The point is, while research innovation regarding gene therapy, CRISPR CAS9, etc takes time and money, it IS indeed possible. Your post suggests a type of thinking that stems from an abundance of ignorance.
Ouch. In their defense of their 'ignorance' of gene therapy, Zolgensma was just approved this spring, it's literally one of two in vivo gene therapies, and it's only approved for kids < 2, which is a developmentally special sort of group.
On the other hand, they're almost certainly correct that there's no straight path from this one patient to a therapy. For SMA, we've known about the affected genes for nearly 30 years (https://www.ncbi.nlm.nih.gov/pubmed/2320125). The pathways are not totally trivial--there's some weirdness involving alternative splicing--but it's not impossible to wrap your head around what goes wrong. For AZ, we have no idea. Untold amounts of blood and treasure have been sunk into the idea that plaques were the problem, and despite some promising initial data, that hasn't panned out. This is exciting because it suggests a new set of pathways to explore.

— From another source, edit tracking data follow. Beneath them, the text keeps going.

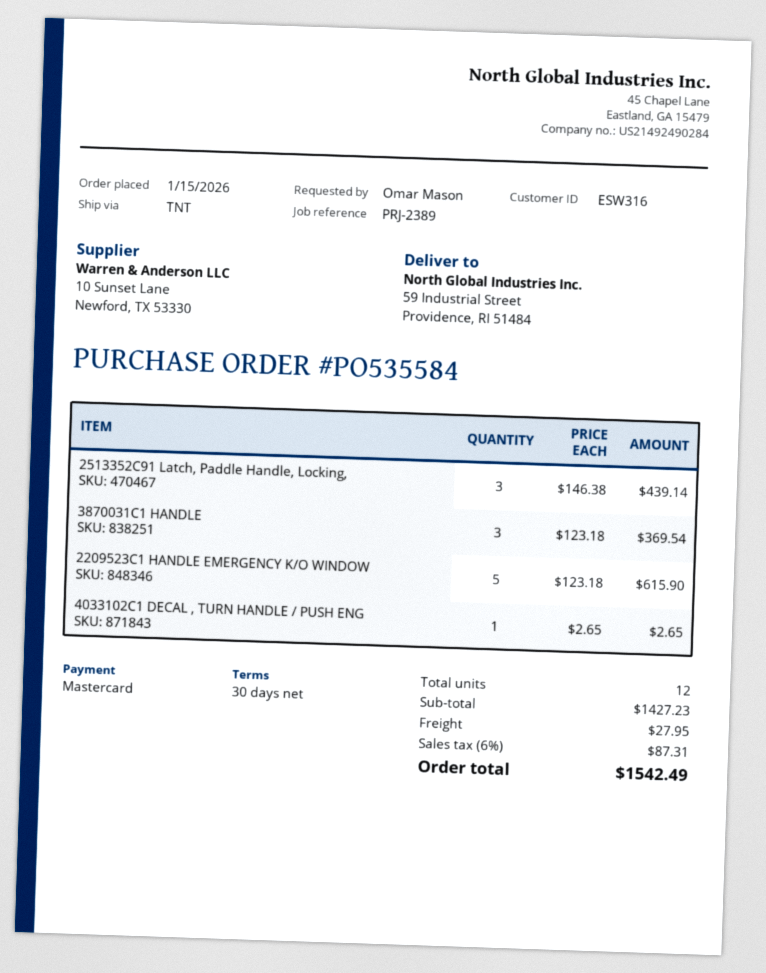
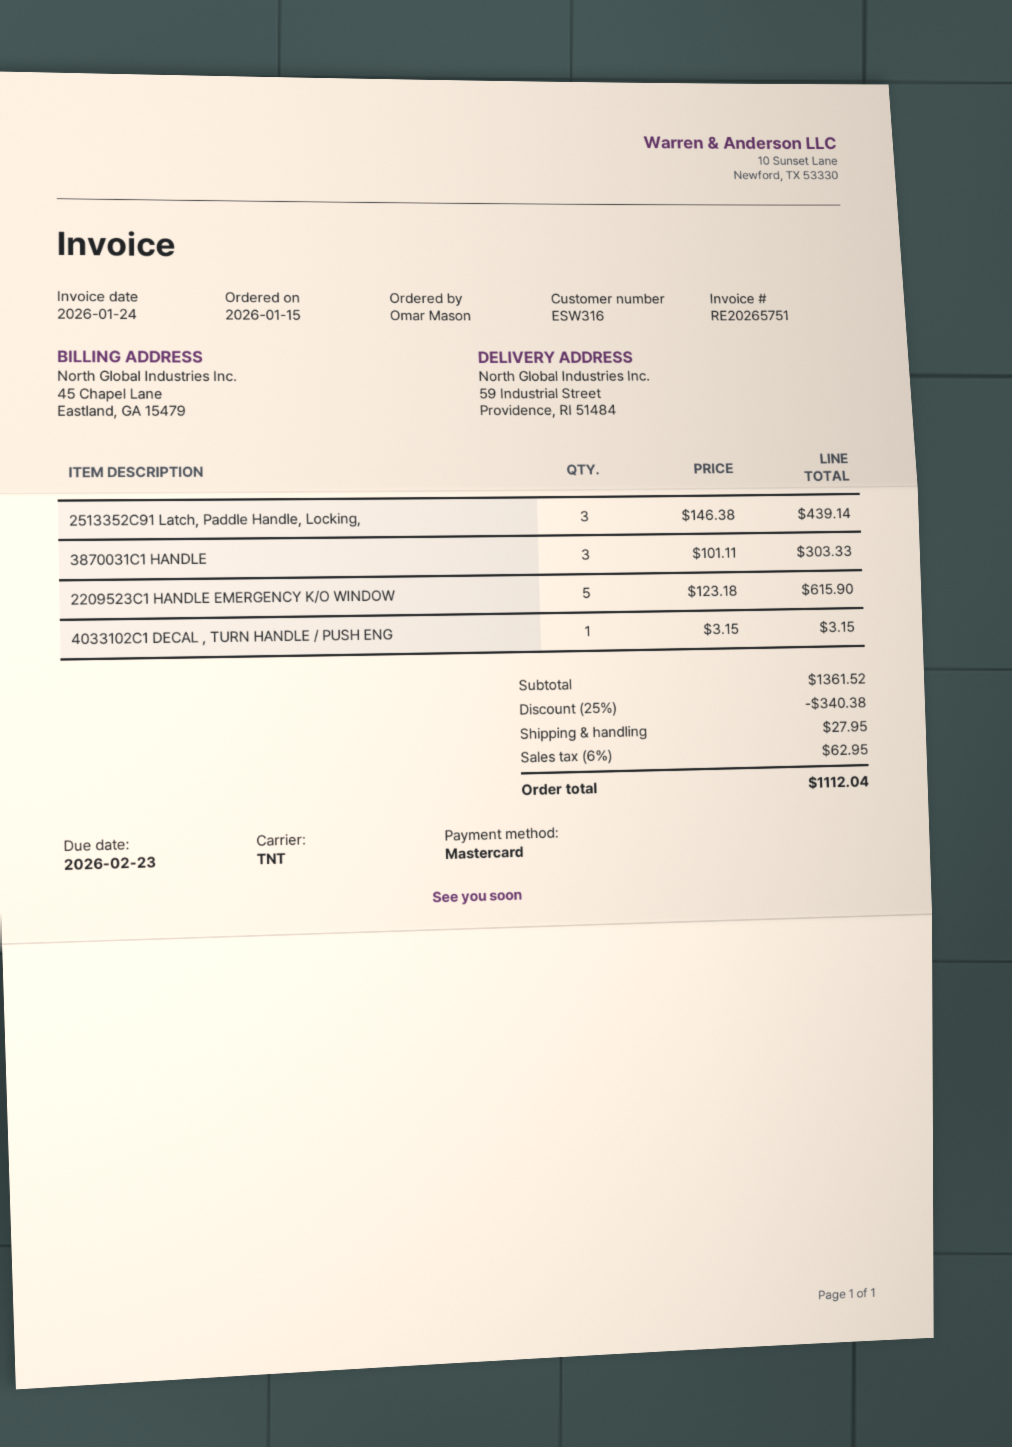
3870031C1 HANDLE: 3 x 123.18 = 369.54 -> 3 x 101.11 = 303.33
4033102C1 DECAL , TURN HANDLE / PUSH ENG: 1 x 2.65 = 2.65 -> 1 x 3.15 = 3.15
subtotal: 1427.23 -> 1361.52
discount: none -> 25% = 340.38
tax: 6% = 87.31 -> 6% = 62.95
total: 1542.49 -> 1112.04

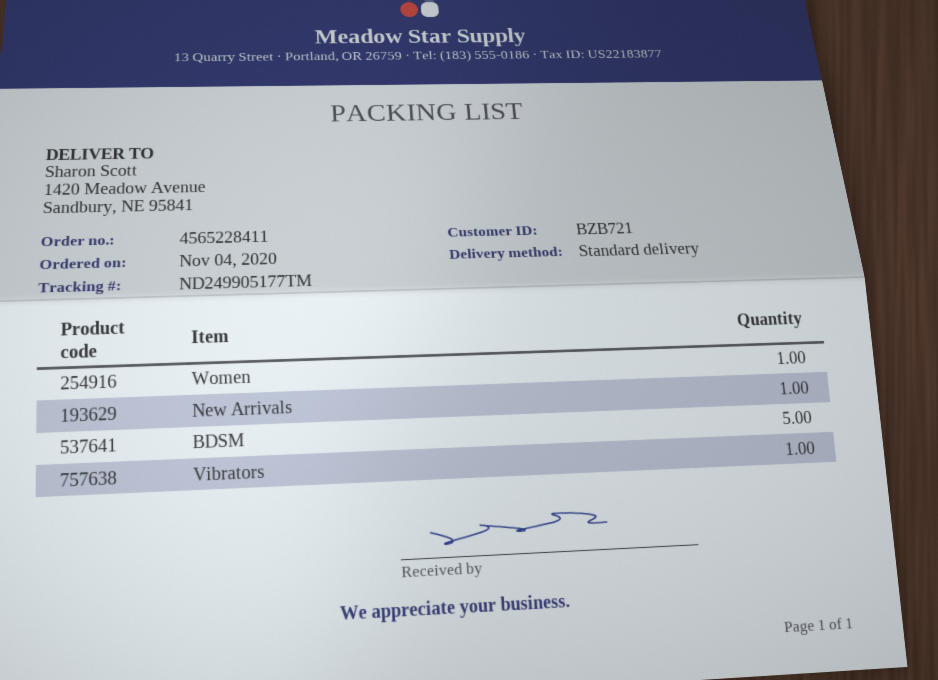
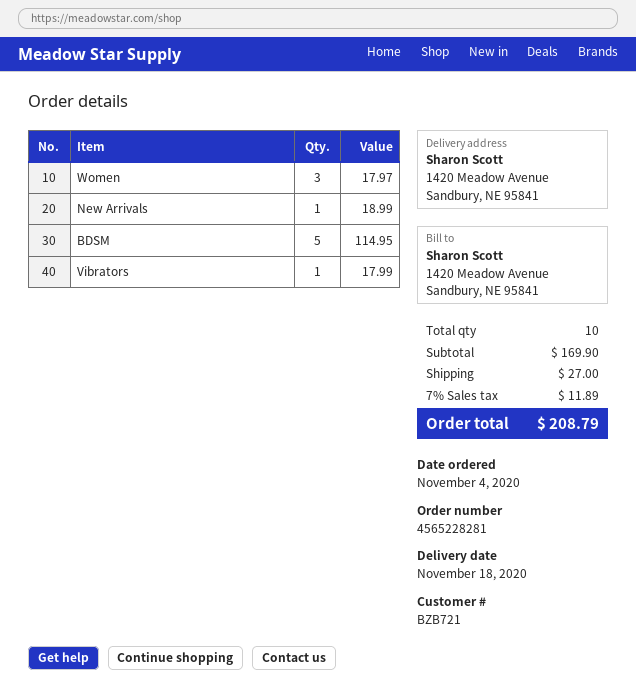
order number: 4565228411 -> 4565228281
Women: 1 -> 3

The rest is hype and speculation: I'd be gobsmacked if there were a viable therapy in the next ten years.
 Or maybe not. Biogen seems to be taking yet another whack at it.
While I generally agree with your sentiment that it would be remarkably difficult to genetically modify the brain tissue of an adult, you have no idea if your statement is true or not.

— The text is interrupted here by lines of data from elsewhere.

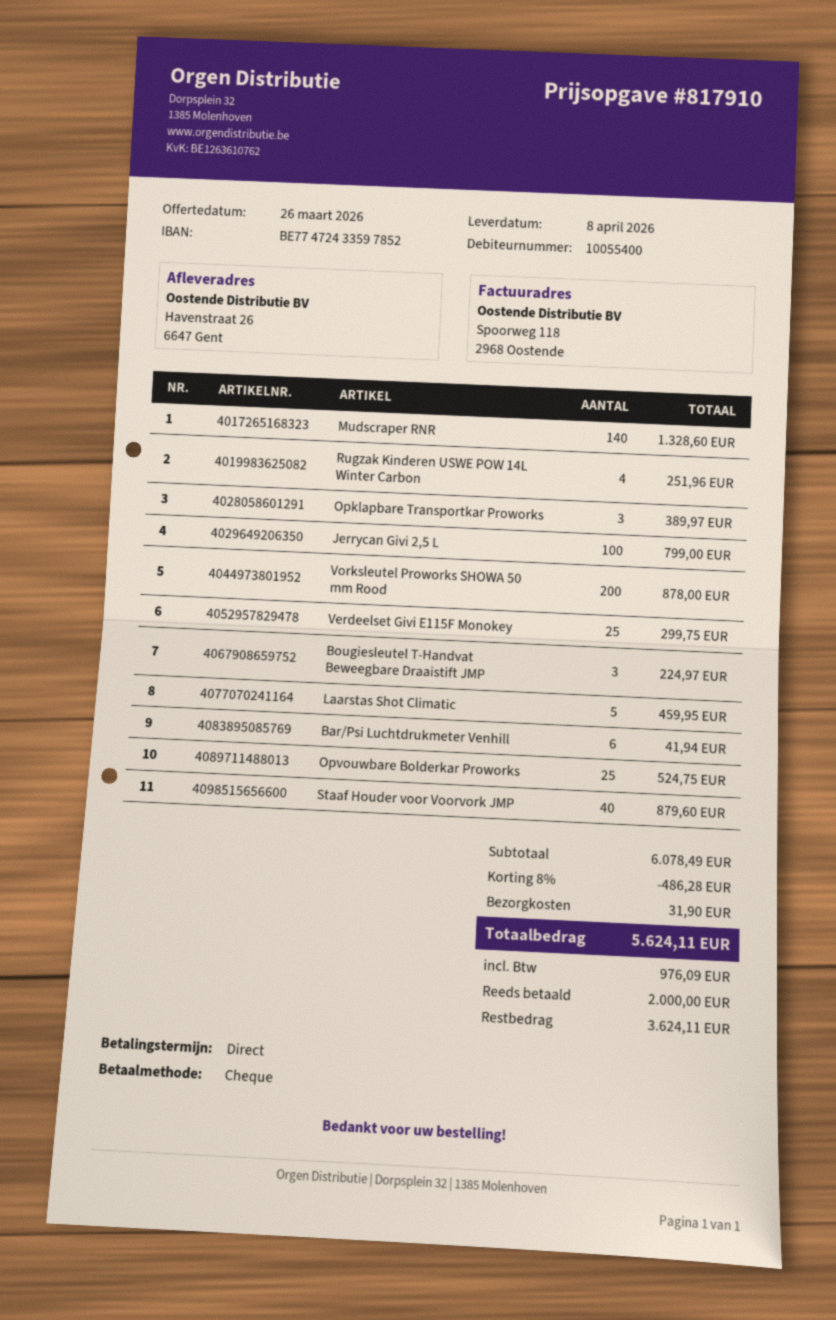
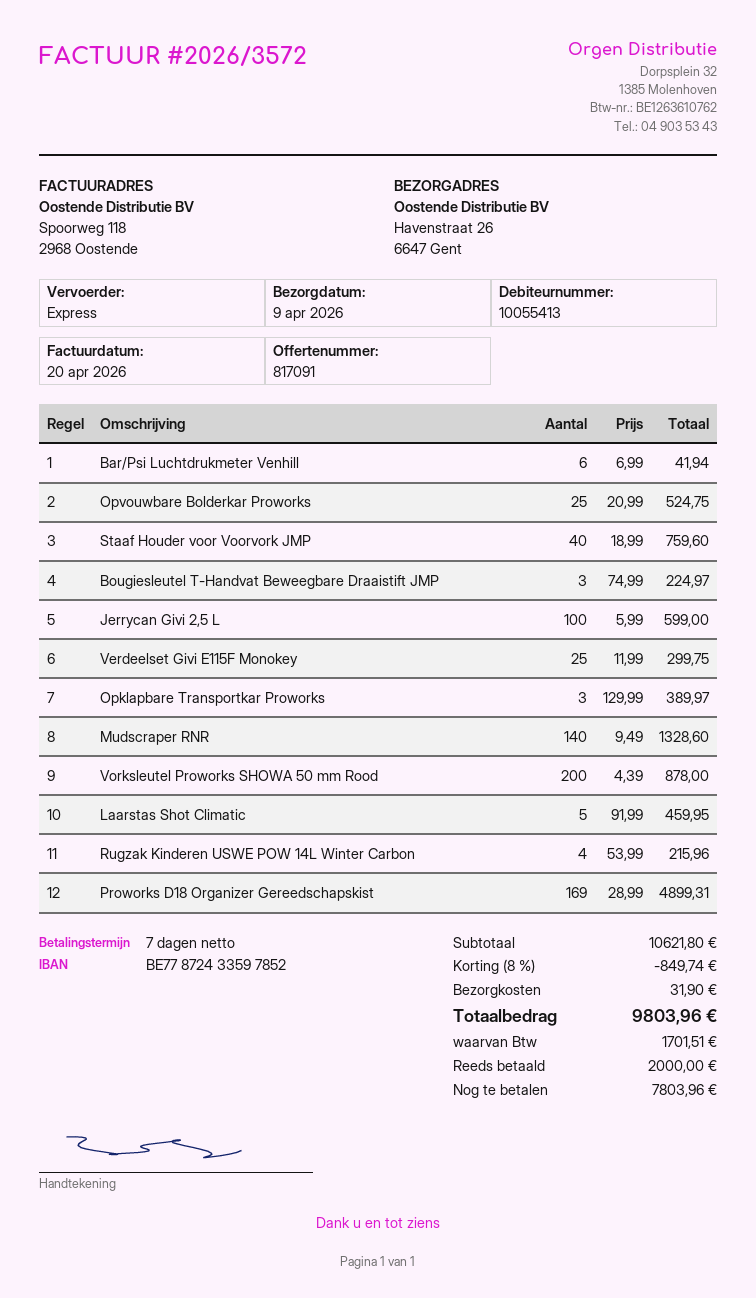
quote number: 817910 -> 817091
delivery date: 2026-04-08 -> 2026-04-09
payment terms: on receipt -> 7 days
customer number: 10055400 -> 10055413
bank account: BE77472433597852 -> BE77872433597852
Rugzak Kinderen USWE POW 14L Winter Carbon: 4 for 251.96 -> 4 for 215.96
Jerrycan Givi 2,5 L: 100 for 799.00 -> 100 for 599.00
Staaf Houder voor Voorvork JMP: 40 for 879.60 -> 40 for 759.60
Proworks D18 Organizer Gereedschapskist: none -> 169 for 4899.31
subtotal: 6078.49 -> 10621.80
discount: 8% = 486.28 -> 8% = 849.74
tax: 976.09 -> 1701.51
total: 5624.11 -> 9803.96
balance: 3624.11 -> 7803.96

In fact, this is the whole point of CRISPR and similar forms of "gene therapy." Yes. You probably can't modify the genome of all cells in a large multi-cellular organism like us, but there may be ways of modifying selected/important tissues.
> This type of thinking stems from a lack of familiarity with biochemistry, the molecular biology of genetics, and cell physiology.

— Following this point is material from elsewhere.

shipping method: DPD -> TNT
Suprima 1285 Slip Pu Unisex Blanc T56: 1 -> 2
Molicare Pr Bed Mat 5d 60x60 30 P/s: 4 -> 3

This is not warranted either.
"Accidentally" as part of a natural process for sure. But that doesn't take away the validity of them being the creators of it.
Figuring how to do this is non-trivial.
(Maybe some kind of decentralized and anonymized project with voluntary participants?
Some googling found https://www.labiotech.eu/features/blockchain-control-genomic...)
Orgs like GA4GH are trying to change consent forms for people who voluntarily take part in research so that other researchers can pull the EMR data and aggregate it for other research. This would only apply to people in the future, we don't normally have such open consent forms right now.
Personally I think it's unlikely that large orgs would agree to decentralized systems. Instead, they would run this on a major cloud provider using standard cloud features like encryption and IAM, as well as standard de-identification techniques.
In principle, if we had a single global database of billions of patients with both high dimensional data (genomes, images) and labels (medical outcomes such as "got flu again"), a lot could be done, but researchers have to be extremely careful. Most folks aren't trained to deal with big data and will immediately attempt to do all sorts of testing that is prone to false positives (data dredging/p-hacking is very common in medical fields, and it gets worse as you have more data).
Note that ultra-large GWAS studies are being done, on datasets with millions of patients, and the results are interesting; you can explain, for example, variance of height using genomic variation data, up to a limit (height is only partially determined by our genome, as is true of effectively any large-scale coarse-grained phenotypic trait).
> Researchers have found a woman with a rare genetic mutation that has protected her from dementia even though her brain has developed major neurological features of the disease.
> She, like thousands of her relatives, going back generations, was born with a gene mutation that causes people to begin having memory and thinking problems in their 40s and deteriorate rapidly toward death around age 60.